= Baron Vestey =

Title in the Peerage of the UK, created in 1922

Baron Vestey, of Kingswood in the County of Surrey, is a title in the Peerage of the United Kingdom. It was created in 1922 for the shipping magnate Sir William Vestey, 1st Baronet. He was the co-founder of the Blue Star Line. Vestey had already been created a baronet, of Bessémer House in the Metropolitan Borough of Camberwell, in 1913.

As of 2021, the titles are held by the fourth Baron, who succeeded his father in 2021 and is the eldest grandson of the Hon. William Vestey (who was killed in action in Italy during the Second World War in 1944), the only son of the second Baron. The current holder's father, the 3rd Baron Vestey, served as Master of the Horse from 1999 to 2018.

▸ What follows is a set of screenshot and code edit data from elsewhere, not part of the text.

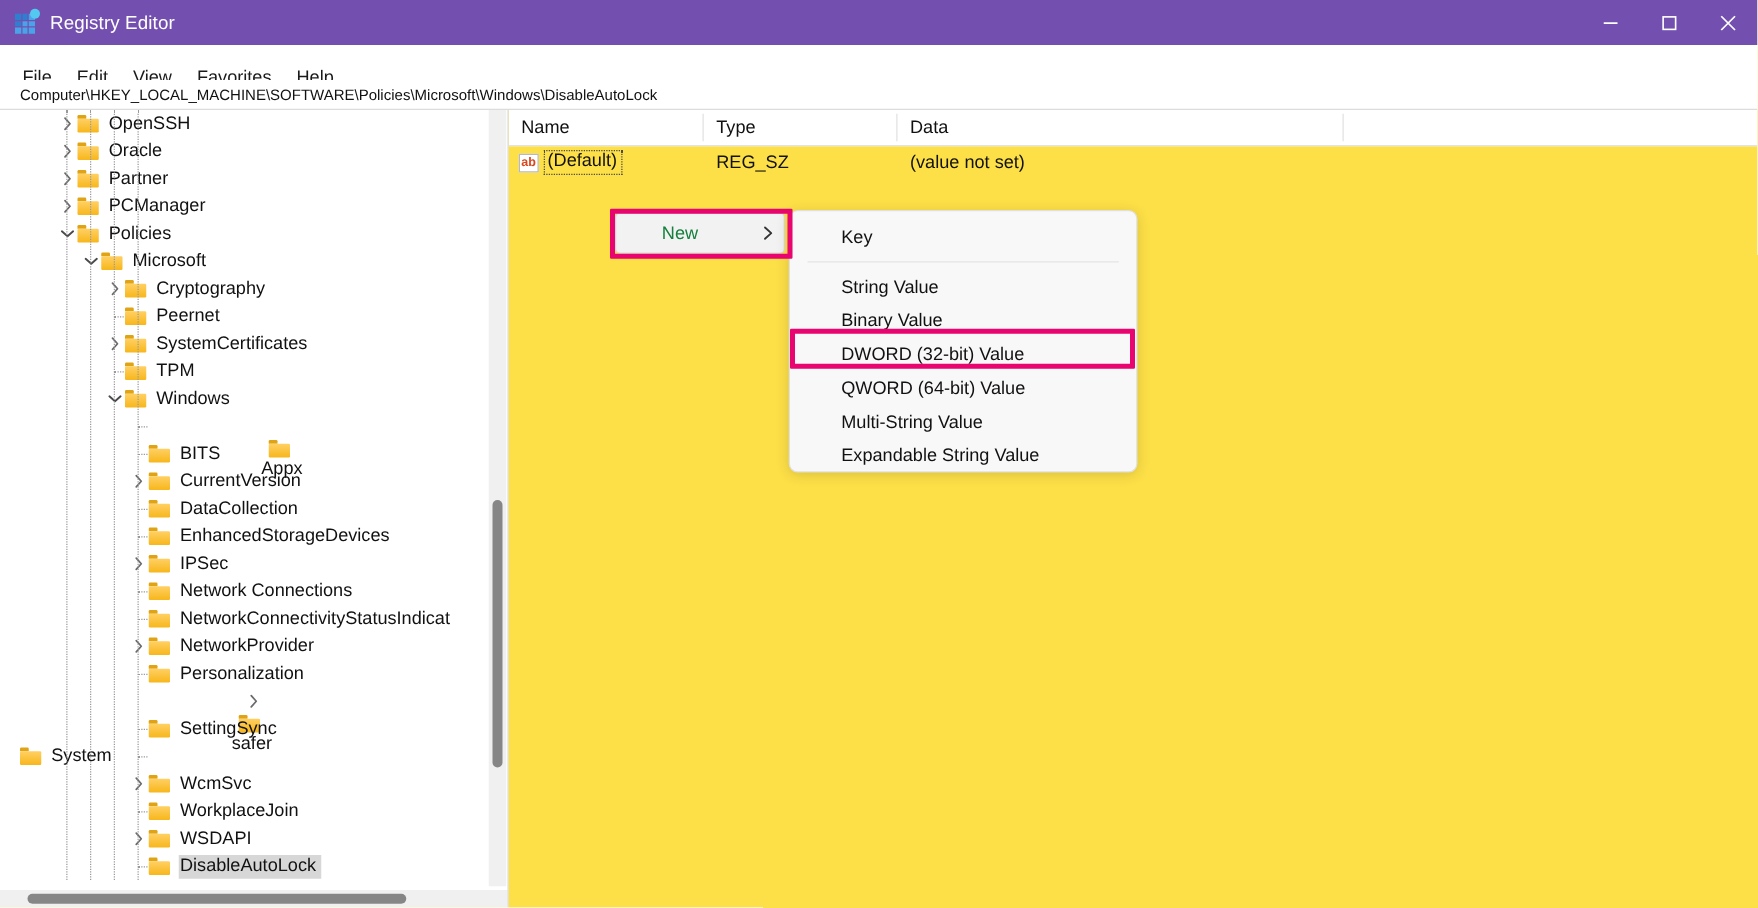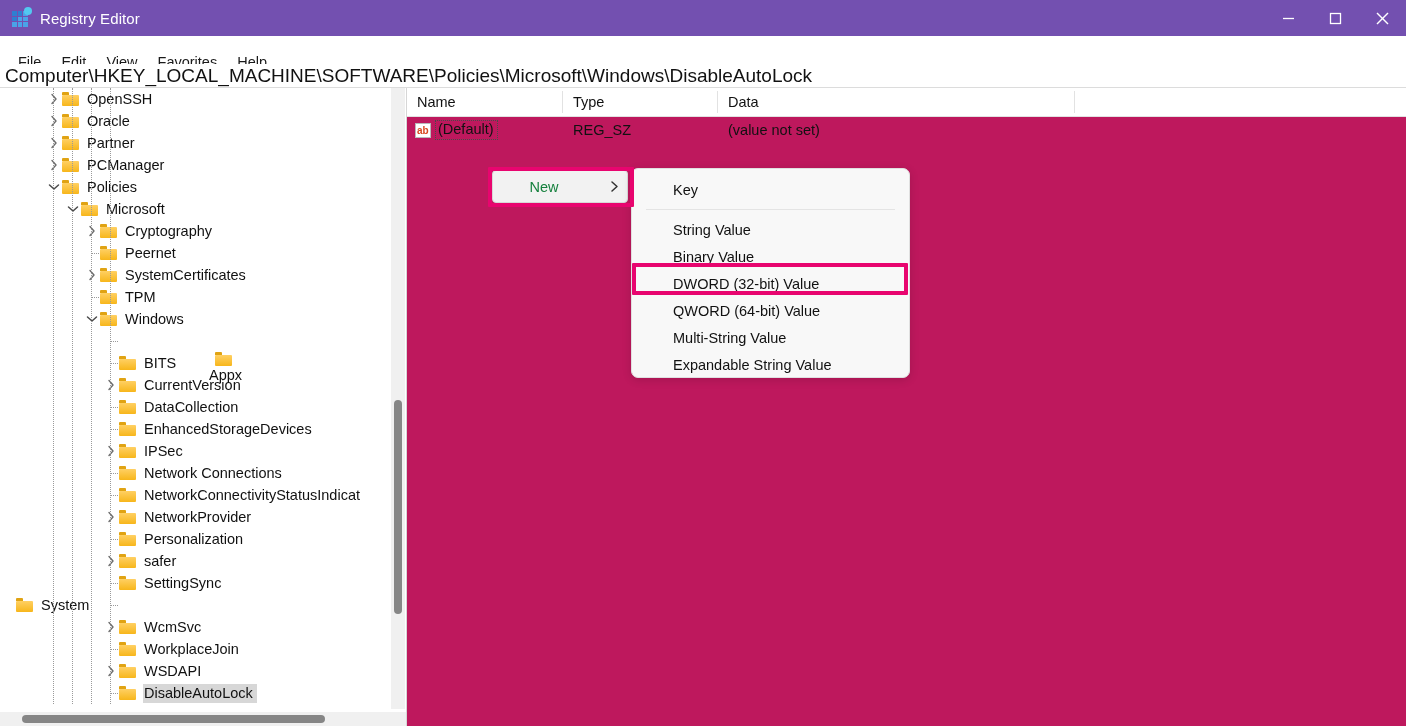--- a/index.html
+++ b/index.html
@@ -82,23 +82,23 @@
 
   
   .addressbar {
     position: absolute; left: 0; top: 64px;
     width: 1406px; height: 23px;
     background: #ffffff;
     display: flex; align-items: center;
     box-sizing: border-box;
   }
   .address-text {
-    font-size: 19px;
+    font-size: 12px;
     color: #111111;
-    padding-left: 5px;
+    padding-left: 16px;
     white-space: nowrap;
   }
   .addr-sep {
     position: absolute; left: 0; top: 87px;
     width: 1406px; height: 1px;
     background: #dcdcdc;
   }
 
   
   .pane-left {
@@ -108,21 +108,21 @@
     overflow: hidden;
   }
   .pane-split {
     position: absolute; left: 406px; top: 88px;
     width: 1px; height: 638px;
     background: #d6d6d6;
   }
   .pane-right {
     position: absolute; left: 407px; top: 88px;
     width: 999px; height: 638px;
-    background: #be185d;
+    background: #fde047;
     overflow: hidden;
   }
 
   
   .tree { position: relative; }
   .tree-row {
     position: relative;
     height: 22px;
     display: flex; align-items: center;
     white-space: nowrap;
@@ -580,21 +580,21 @@
           <div class="tree-label">NetworkProvider</div>
         </div>
         <div class="tree-row" style="padding-left: 103px;">
           <div class="chev"></div>
           <div class="folder">
             <div class="tab"></div>
             <div class="body"></div>
           </div>
           <div class="tree-label">Personalization</div>
         </div>
-        <div class="tree-row" style="padding-left: 103px;">
+        <div class="tree-row" style=" flex-direction: column;">
           <div class="chev">
             <svg width="8" height="12" viewBox="0 0 8 12">
               <polyline points="2,1.5 6,6 2,10.5" fill="none" stroke="#6b6b6b" stroke-width="1.4" stroke-linecap="round" stroke-linejoin="round"></polyline>
             </svg>
           </div>
           <div class="folder">
             <div class="tab"></div>
             <div class="body"></div>
           </div>
           <div class="tree-label">safer</div>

Sir Edmund Vestey, 1st Baronet, co-founder of the Blue Star Line, was the younger brother of the first Baron Vestey.

The family seat is Stowell Park, in the Cotswold Hills, Gloucestershire.

==Barons Vestey==
- William Vestey, 1st Baron Vestey (1859–1940)
- Samuel Vestey, 2nd Baron Vestey (1882–1954)
  - Captain Hon. William Howarth Vestey (1912–1944)
- Samuel George Armstrong Vestey, 3rd Baron Vestey (1941–2021)
- William Guy Vestey, 4th Baron Vestey (born 1983)

The heir apparent is the present holder's son, the Hon. Samuel Oscar Mark Vestey (born 2018).